It begins with the Liverpudlian scruffiness of the “Nowhere Man” played by Sven Ryugrok, who comes onto the scene as a pick-up. He emerges as a freelance music journalist, and therein unleashes the whole world of the 1960s with all its drugs, sex and rock ‘n roll; all its shaggy rugs, Mies van der Rohe evocative furniture and Mondrian-like visual simplicity. It’s a world where fame is within an arm’s reach, and the gods of popular music look as fresh-faced and happy as the proverbial boy next door.

Brian Epstein was Jewish and gay. He came of a conservative family fraught with taboos. With his brylcreemed coif and his conservative suit, he retains 1950s dignity with an understated but not undeveloped 1960s savvy. Nicholas Pauling embodies this larger than life, deeply troubled, obscenely successful and tragic character with a love and a sense of intimate empathy that will make you cry because of its realness, as it will make you love the man with all his frailties and demons.

This is no gentle tribute, in any way. Think of plays like Athol Fugard’s Hello and Goodbye in terms of how the narrative and text, the characters and their predicament are teased out, cleaved together and revealed to be emotionally complex, fraught with barbs, difficult and recalcitrant, and this is roughly what you get in Epstein. The work leaves you feeling a bit battered emotionally, but deeply exhilarated, resonating with that reflection that Beatles music in its raw state had the simplicity and emotional wisdom to act as a prism to the times with its content that was clichéd by life, but affected by happiness, and could “knock you in the chest” with its directness and timelessness.

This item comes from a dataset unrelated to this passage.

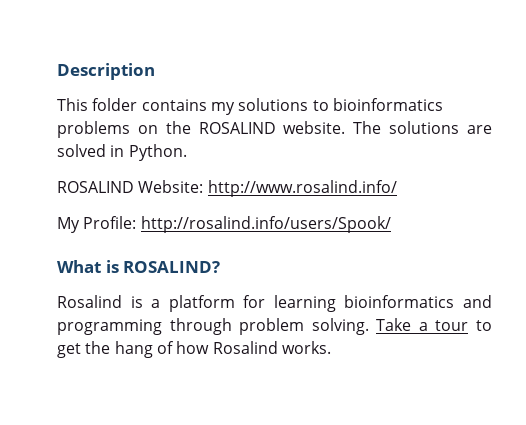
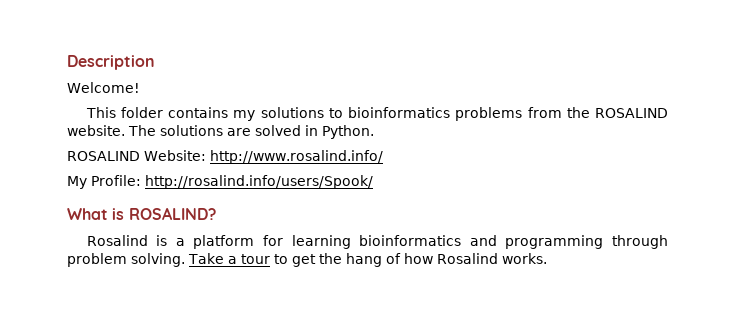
+ Welcome!
- This folder contains my solutions to bioinformatics problems on the ROSALIND website.
+ This folder contains my solutions to bioinformatics problems from the ROSALIND website.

What the makers of TV series Mad Men have done in reflecting the advertising industry in 1950s Manhattan, so have director Fred Abrahamse and designer Marcel Meyer, with their slice of 1967 – the difference is obviously the time frame in which they have to do it (not to mention the budget at hand). The wisdom in balancing these two supremely skilled performers opposite one another, conjoined with the understated yet wisely constructed icons of the time, offer a sense of intrusion into Epstein’s life, which, engaging and emotional, will take you on a rollercoaster through an understanding of what success on such a fundamental level means.

Easily one of the best plays of the year staged in this province, Epstein leaves you with the impact of a man who was fallible but who turned the world on its head in opening doors for John Lennon, Paul McCartney, Ringo Starr and George Harrison. There are frissons of Beatles’ songs informing and fleshing out elements of the story, but this is no Beatles concert. It’s a bitterly fresh portrait of the back story of one of the world’s secret gods. And it’s the kind of play that enriches you, from the first until the last, and it doesn’t let go.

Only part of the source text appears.